プラネタリウムを思わせるメイン・コンコース(中央ホール)のセルリアンブルーの天井には、12星座と2500個の星が金箔で描かれ、59個の星はLEDライトで輝いています。その美しさは眺めていて飽きることがありません。この星座は神様が上から見下ろした視点を描いているかのように、反転になっています。

2.誤差は「200億年に1秒以内」という、驚くべき正確な時計がある案内所

©︎HideyukiTatebayashi コンコース(ホール)中央にある、待ち合わせ場所で有名な時計のある案内所

グランド・セントラル・ターミナルで待ち合わせるなら、時計がある中央の案内所。はじめて訪れる場合でもすぐわかります。

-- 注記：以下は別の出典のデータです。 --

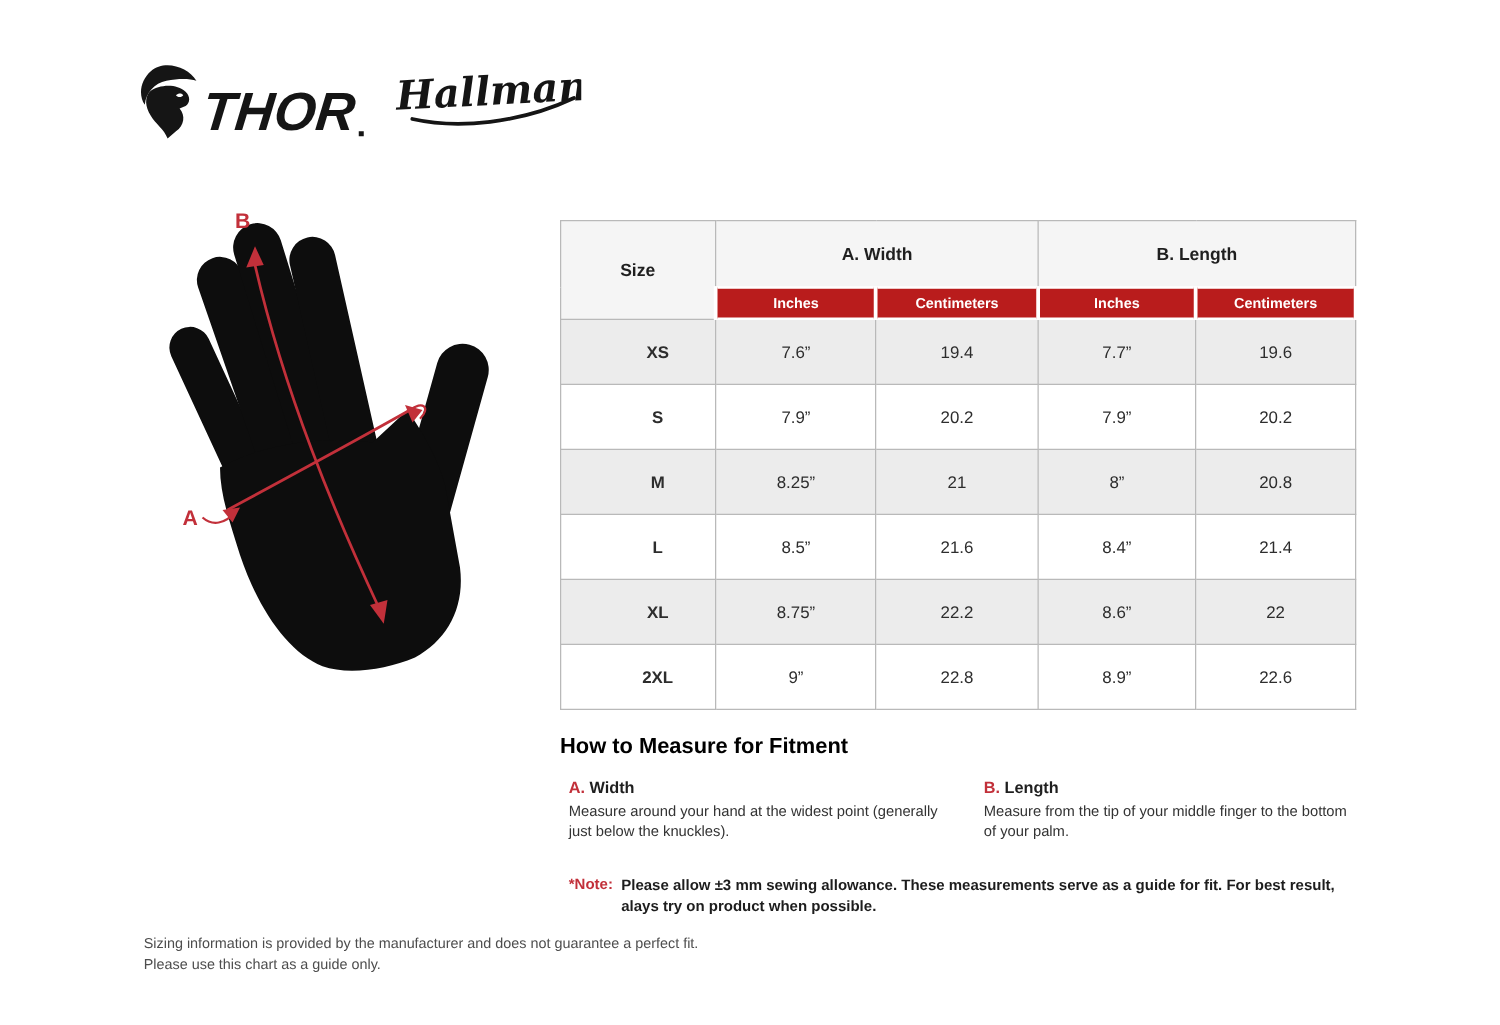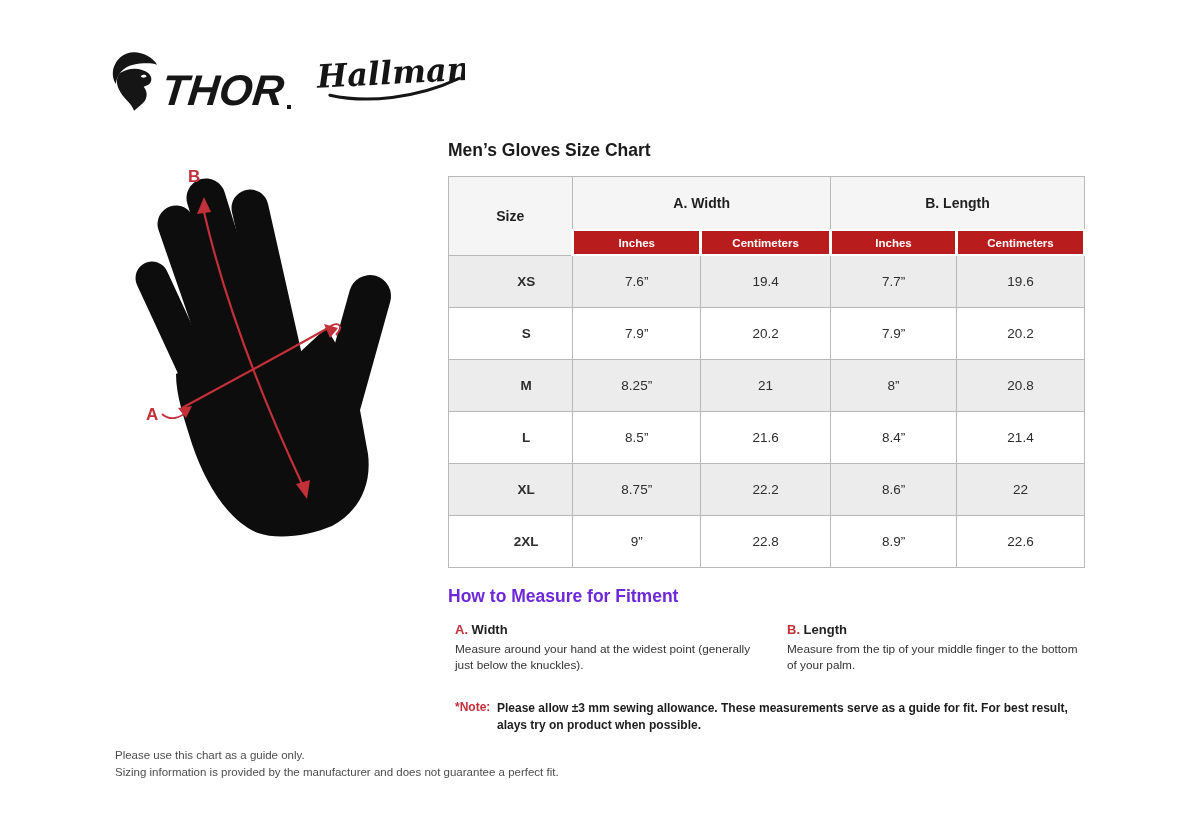"Men’s Gloves Size Chart" div.chart-title { html: <div>Men’s Gloves Size Chart</div> -> none }
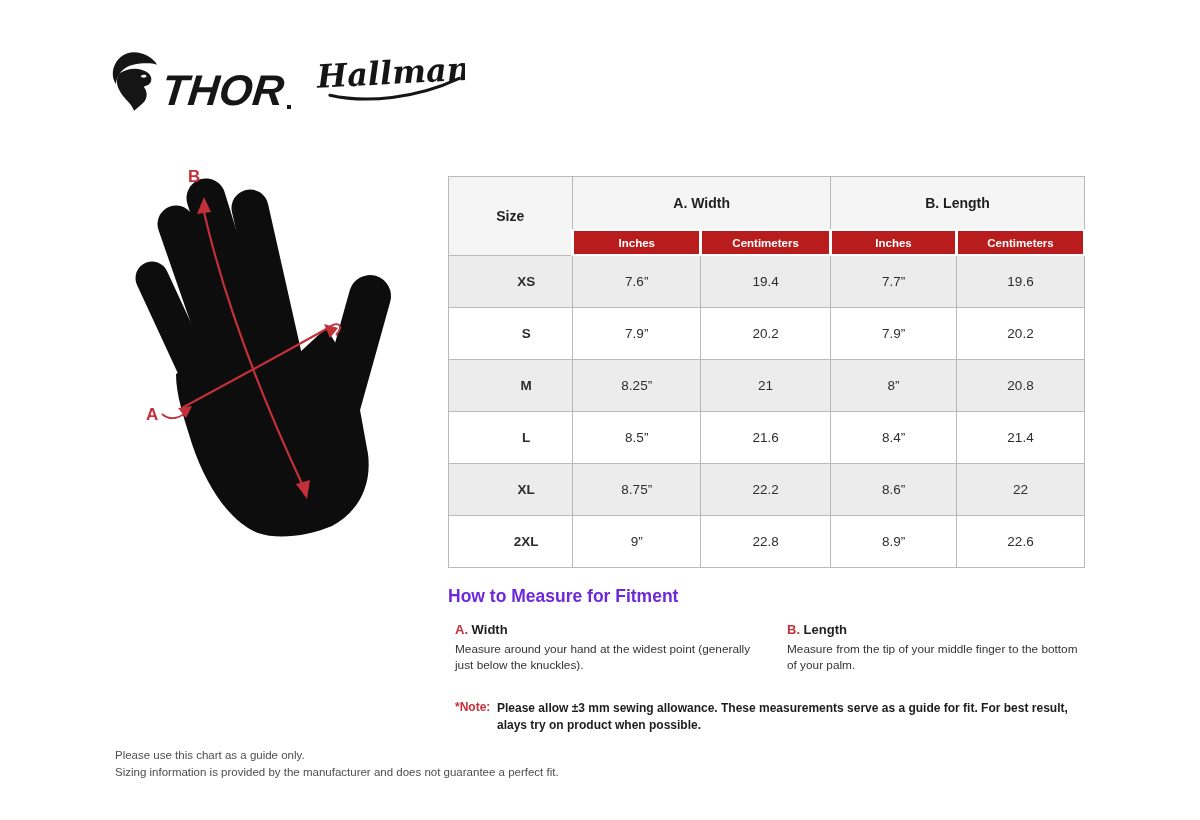"How to Measure for Fitment" .howto-title { color: #6d28d9 -> #000000 }
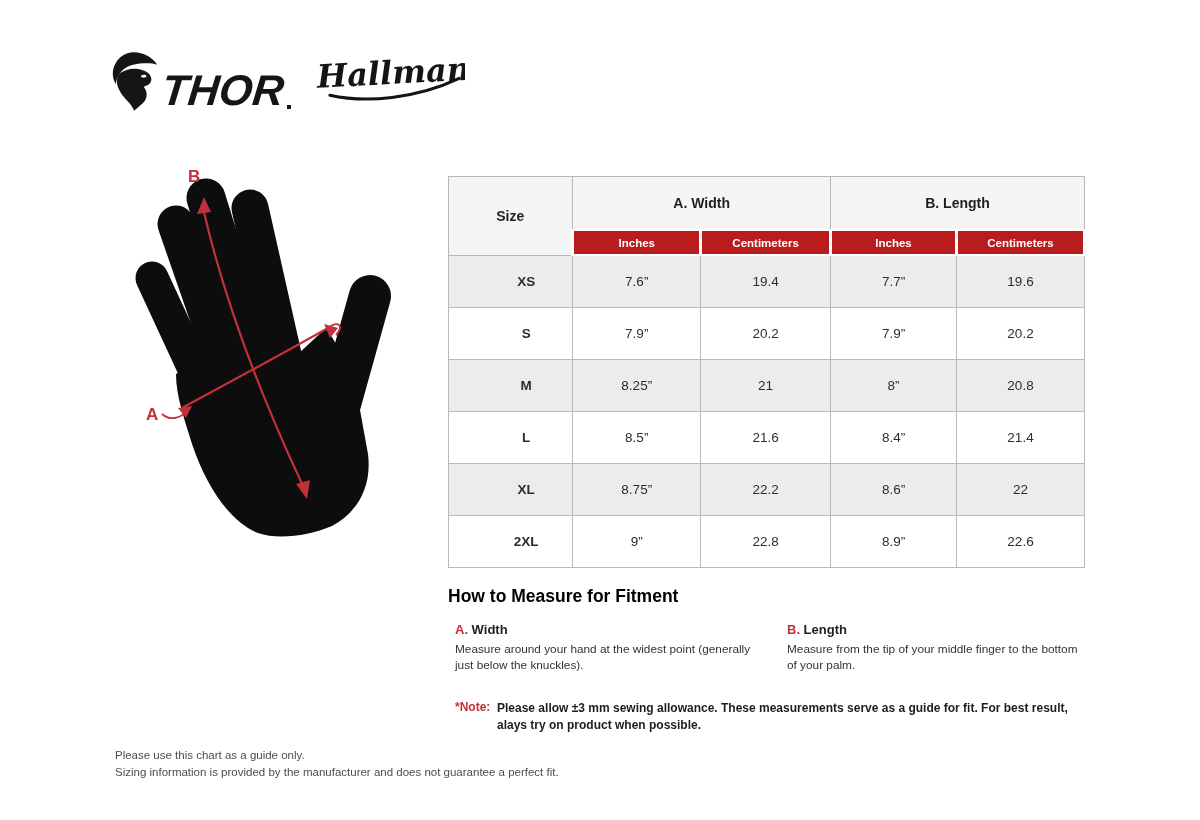"Please use this chart as" div { order: before "Sizing information is provided by" -> after "Sizing information is provided by" }
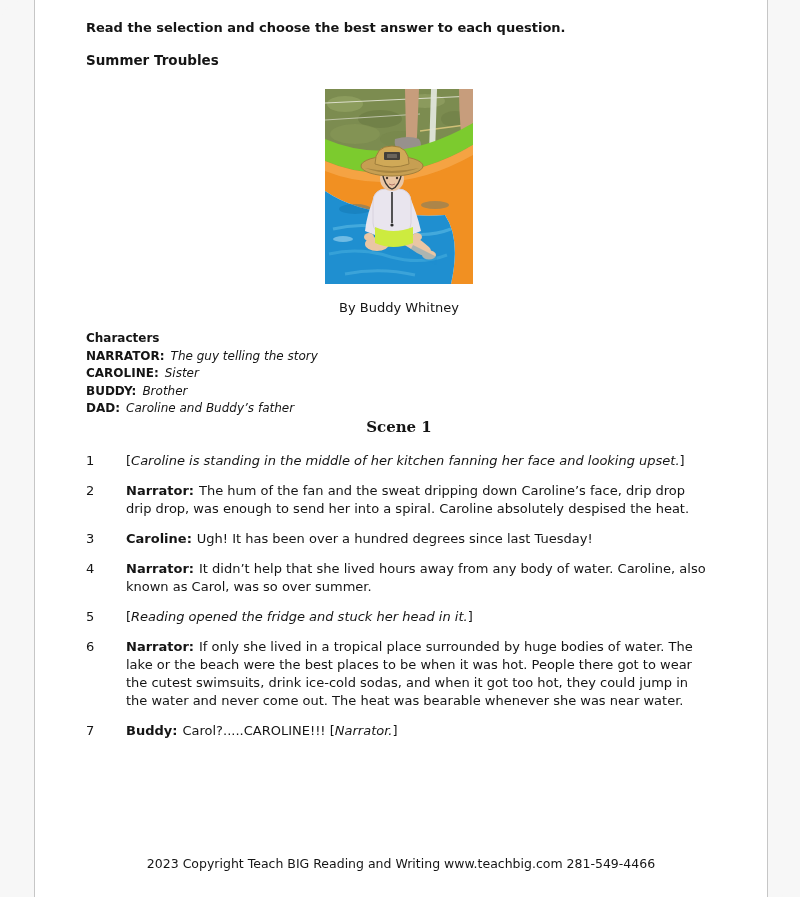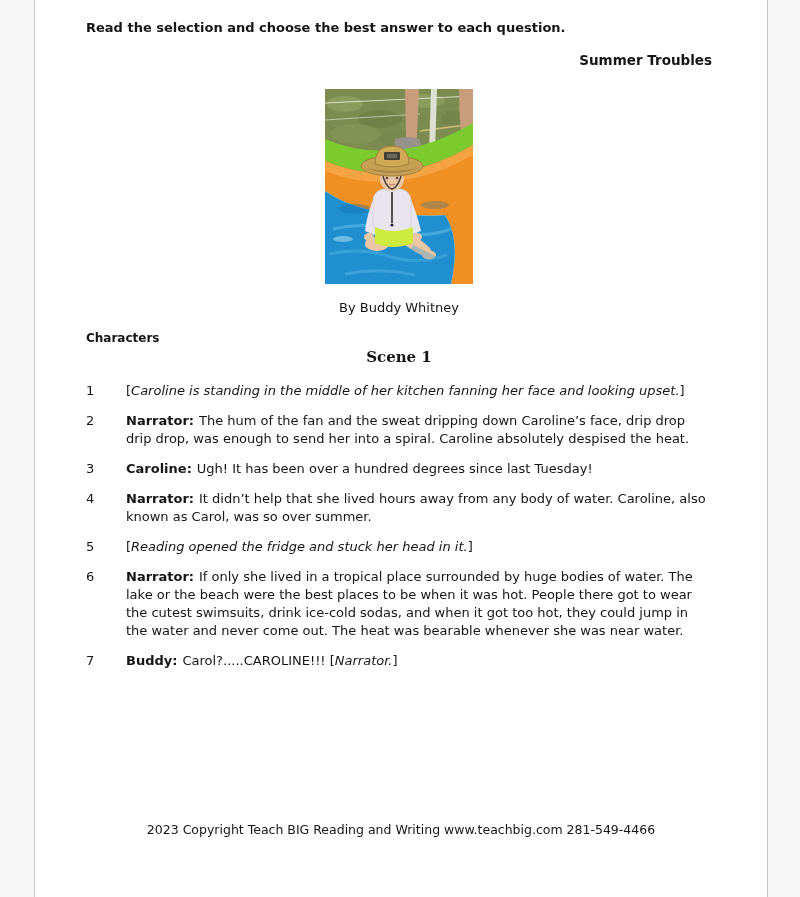"Summer Troubles" .doc-title { text-align: right -> left }
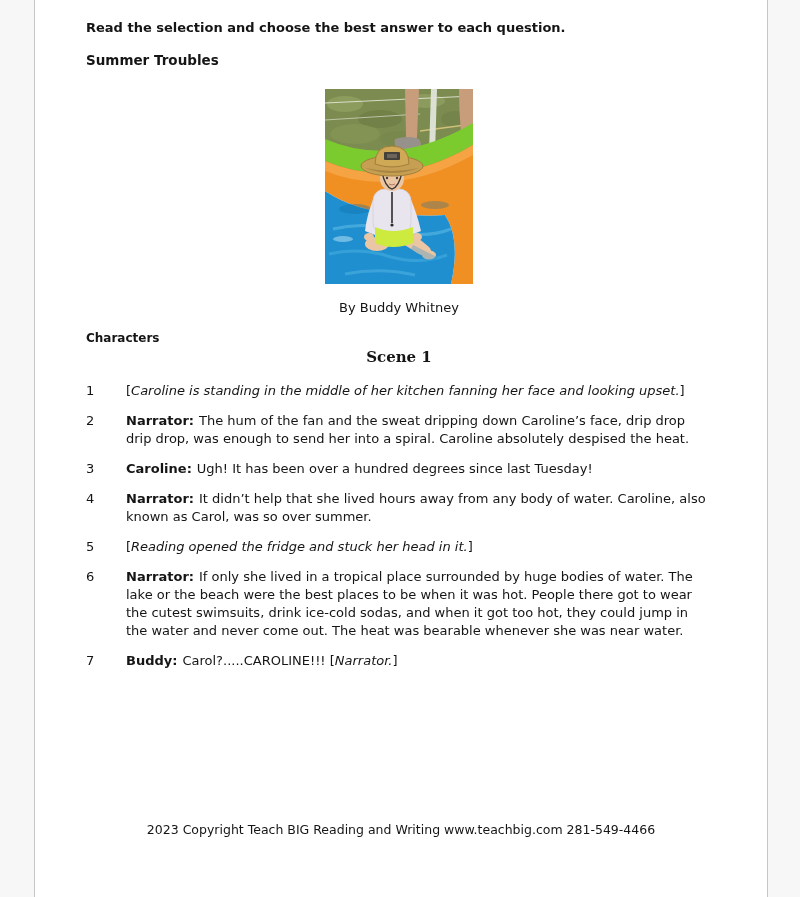"NARRATOR: The guy telling the" div { html: none -> <div> <div><b>NARRATOR:</b><i>The guy telling the story</i></div> <div><b>CAROLINE:</b><i>Sister</i></div> <div><b>BUDDY:</b><i>Brother</i></div> <div><b>DAD:</b><i>Caroline and Buddy’s father</i></div> </div> }
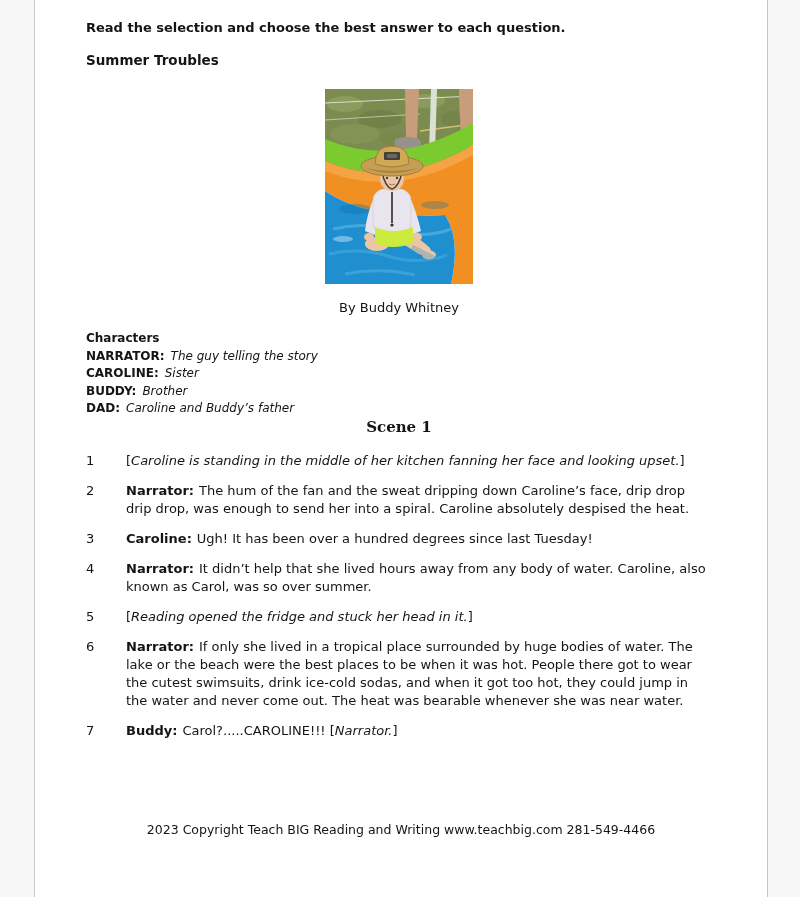"2023 Copyright Teach BIG Reading" .footer { top: 822px -> 856px }
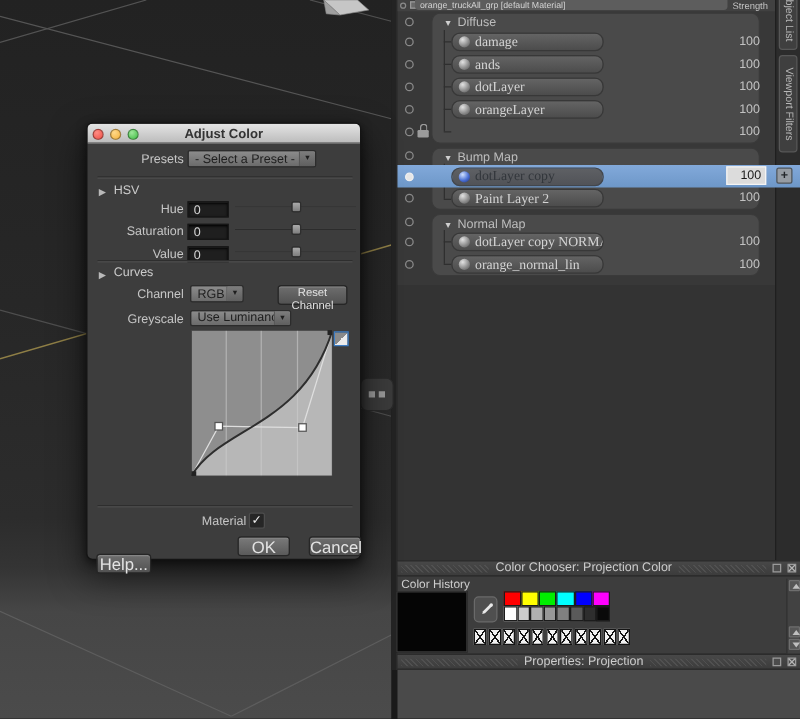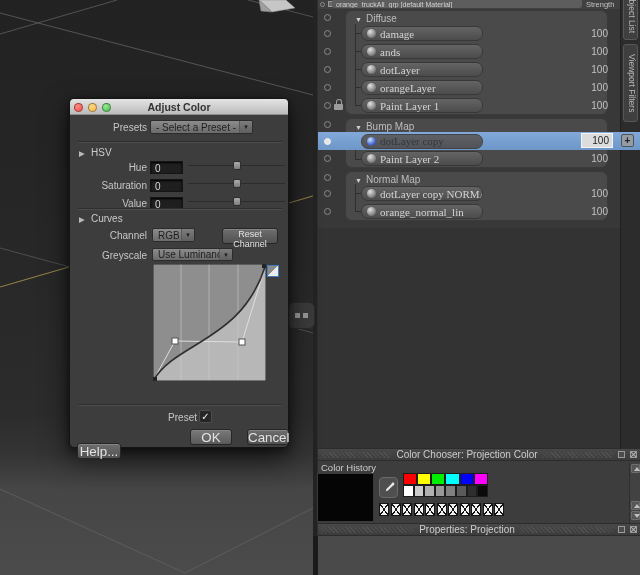"Paint Layer 1" div.abs { html: <div> <span></span> <span>Paint Layer 1</span> </div> -> none }
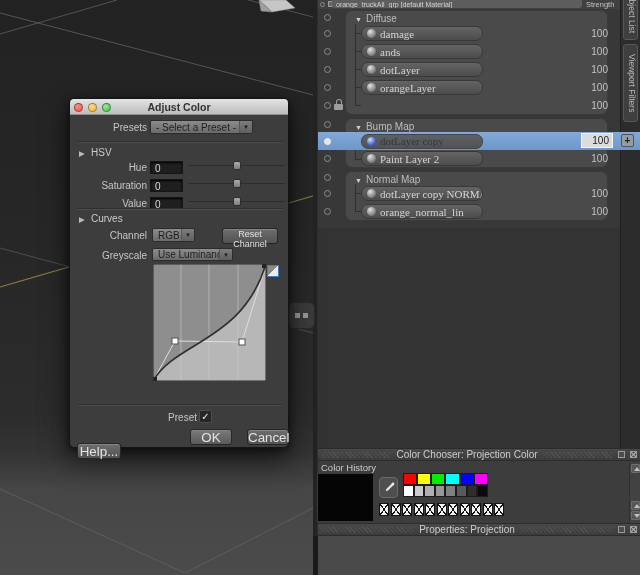"Preset" div.dlabel { text: Preset -> Material }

案内所が掲げる時計の正確さは驚くべきもので、誤差は「200億年に1秒以内」。ワシントンDCにある、アメリカ海軍天文台の原子時計に合わせられています。この時計で時間を確認していれば、電車に乗り遅れることはないですね。時計はオパール製で、2000万ドル(約28億2000万円)の価値があるそうですよ。

3.直径約4m!世界最大のティファニー社製の時計

©︎HideyukiTatebayashi 42丁目駅玄関口の上方には、世界最大のティファニー社製のステンドグラス時計がそびえる

42丁目に面した駅玄関の上方にあるステンドグラスの時計は直径約4mあり、世界最大のティファニー製時計です。時計を囲む3体の彫刻は、ローマ神話のマーキュリー、ミネルヴァ、ヘラクレスの神々。

4.プロポーズの名所「ささやきの回廊」

©istock

「グランド・セントラル・オイスター・バー」の入り口正面にあるアーチの対角にふたりで立ち、壁に向かって囁くと、まるで目の前で囁くかのように壁から相手の声が聞こえてきます。「ささやきの回廊(Whispering Gallery)」と呼ばれるニューヨーク旅行客に人気のスポットなので、誰かが試しているのを見ることができるでしょう。

プロポーズの隠れた名所で、恥ずかしがりのあなたでも、ここでなら彼女あるいは彼に気持ちを打ち明けられそうですよ。